Let's say I want to build a REST service for making notes that looks something like this:
GET /notes/ // gives me all notes
GET /notes/{id} // gives the note identified by {id}
DELETE /notes/{id} // delete note
PUT /notes/{id} // creates a new note if there is no note identified by {id}
// otherwise the existing note is updated
Since I want my service to be indempotent I'm using PUT to create and update my notes, which implies that the ids of new notes are set/generated by the Client.
I thought of using GUIDs/UUIDs but they are pretty long and would make remembering the URLs rather dificult. Also from a database perspective such long string ids can be troublesome from a performance point of view when used as primary key in big tables.
Do you know a good id generation strategy, that generates short ids and of course avoids collisions?
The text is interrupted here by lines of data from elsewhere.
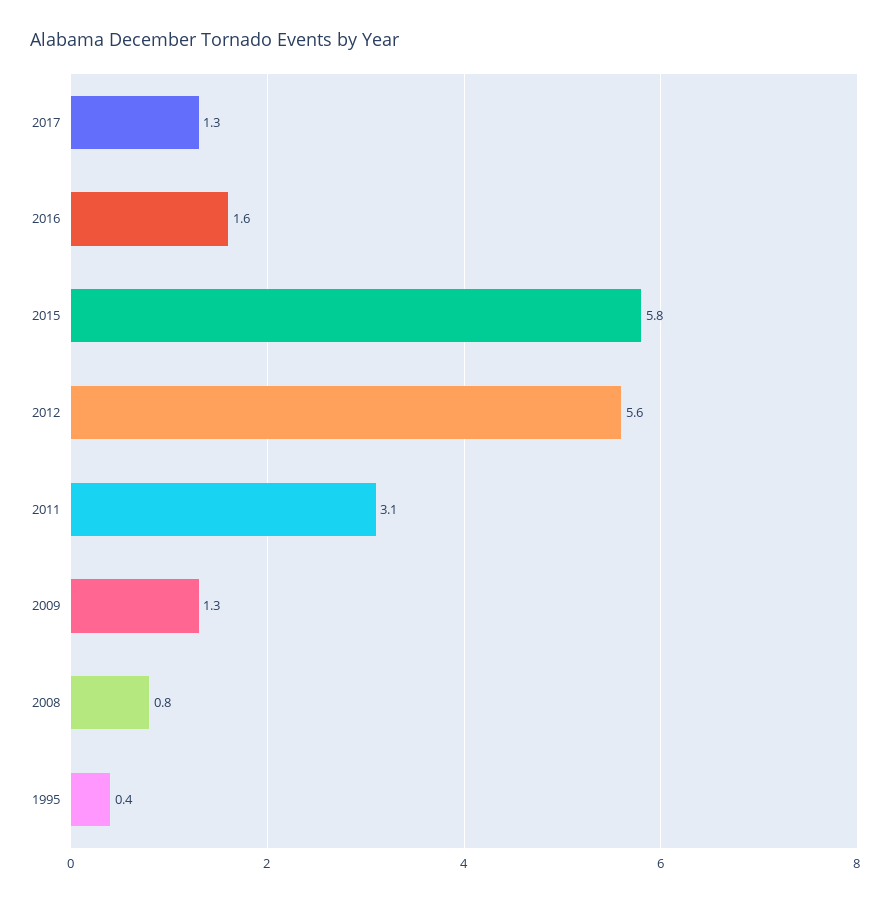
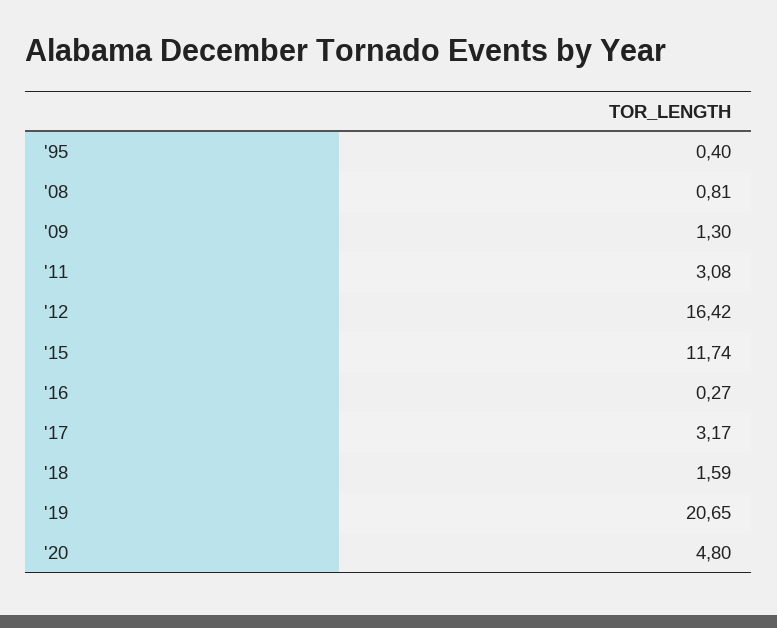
2017: 1.3 -> 3.17
2016: 1.6 -> 0.27
2015: 5.8 -> 11.74
2012: 5.6 -> 16.42
'18: none -> 1.59
'19: none -> 20.65
'20: none -> 4.8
There is a reason why highly distributed system (like git, mongodb, etc.) use long UUIDs/hashes while centralized relational databases (or svn for that matter) can simply use int
s. There is no easy way of creating short ids on the client-side in a distributed fashion. Either the server handles them or you must live with wasteful ids. Typically they contain encoded timestamp, client/computer id, hashed content, etc.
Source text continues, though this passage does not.